I do a lot of them, and they look really nice. Not all casts are the same so go with a good one if you chose to go this route. There are some artificial skulls out there that are just that. Sorry, I don't have any pics of those at the moment.


----------



## mrjeffro (Jul 25, 2007)

Thanks Matt. What brand do you recommend?


----------



## taxidan (Aug 7, 2011)

Here's a pic of an artificial euro from McKenzie's. The detail is pretty good except up in the nasal passages but I'm sure that would be a tough area to cast This is the one with pedicels... not the slotted cap.


----------



## mrjeffro (Jul 25, 2007)

Very very nice.


----------



## Matt D (May 12, 2011)

The newer Mckenzie euros are nice, and the detail is great. The nasal detail won't be in any of the casts you buy, that would be a really difficult area to cast and it survive the pull from the mold.


----------



## mrjeffro (Jul 25, 2007)

Looking thru the McKenzie catalog shows quite a few options. I like the habitat/ European table mount. Very nice. Another question for you guys that have used these forms, I never measured my skull. I see they come in 4 sizes , EM1, EM2, EM3 and EM9. Is there a general size that you normally use?

Thank you


----------



## pattersonj11 (Jul 27, 2012)

Only issue for me is it seems the fake skull is really big compared to a real one.


----------



## BeardedBowman1 (Jul 23, 2020)

That would look great


----------



## rraymond (Feb 28, 2017)

My dad lopped off my first bucks as a skull plate 20yrs ago . Hated that.
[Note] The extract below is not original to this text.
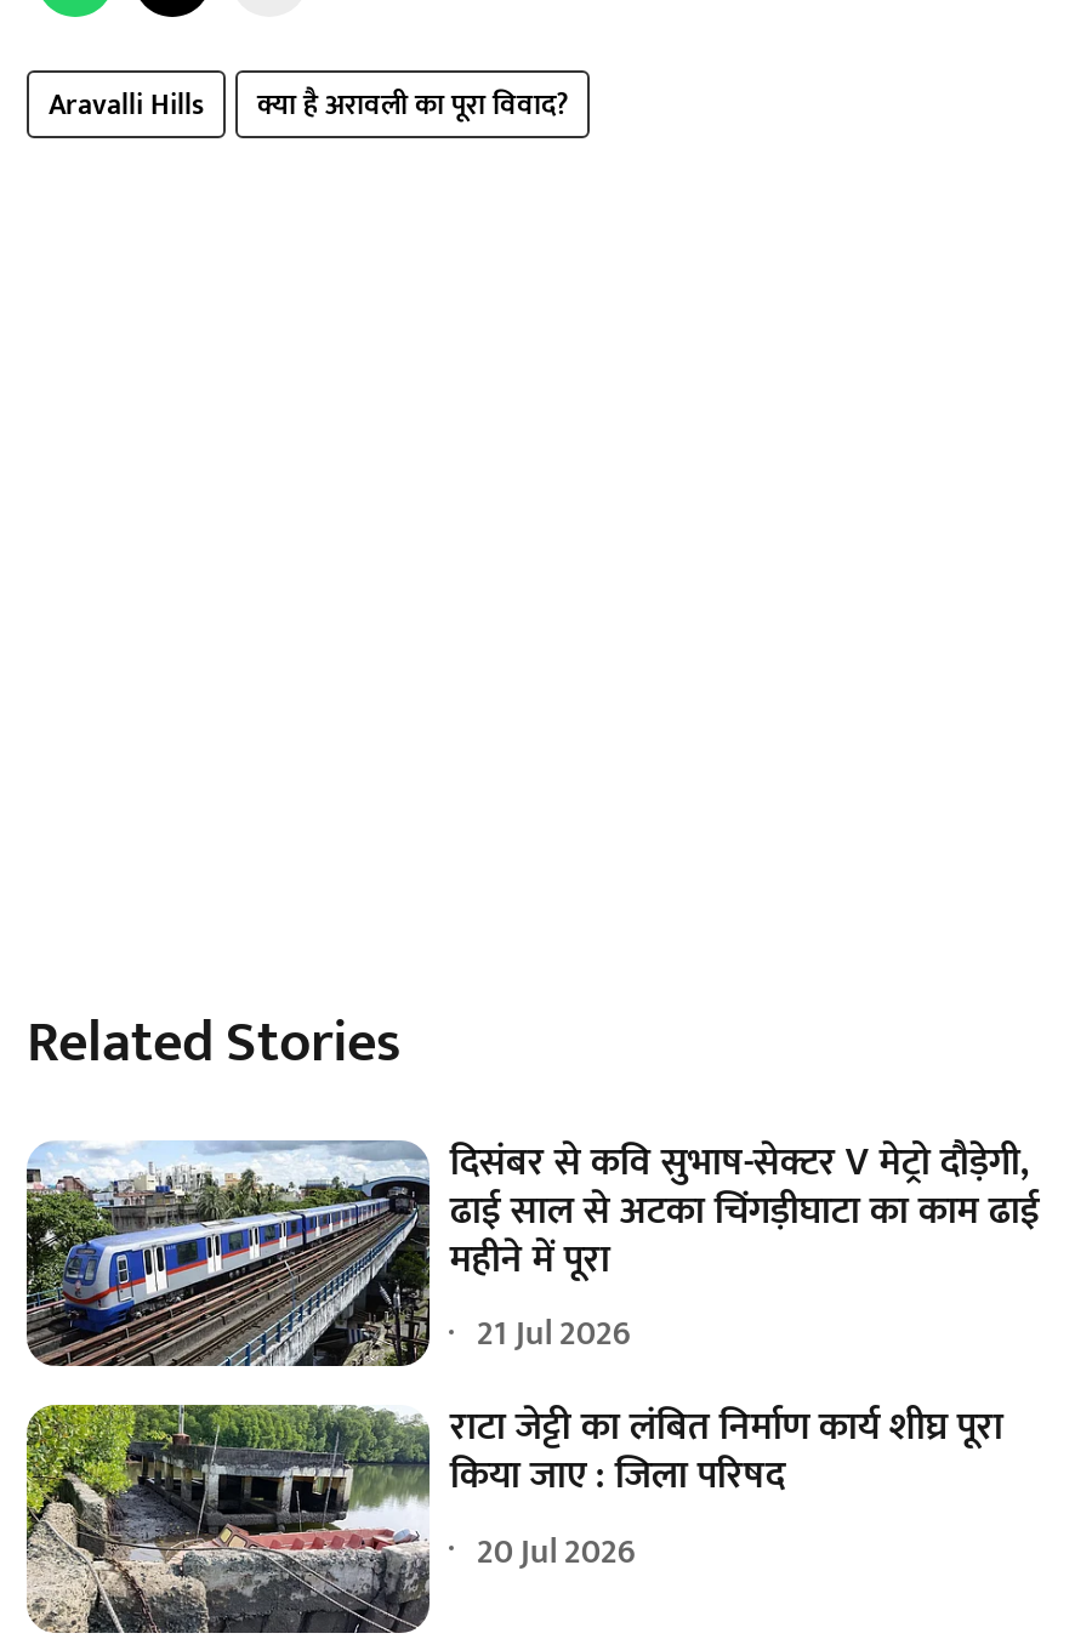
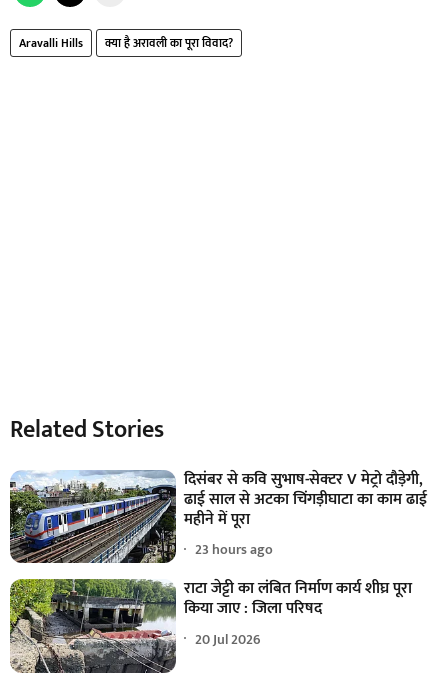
[477,1305,632,1361] 21 Jul 2026 -> [195,538,273,561] 23 hours ago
This year I bought one of them mountain mike's plastic skulls and installed the rack on it. Much better. This Christmas I got a hydrodip kit for xmas. Thought it look good in snow camo . Few tips. If hydrodipping I would spray paint plastic skull first especially with snow camo. Also dip before installing rack . Easier to roll in solution without the rack . Think mine turned out cool. Different


----------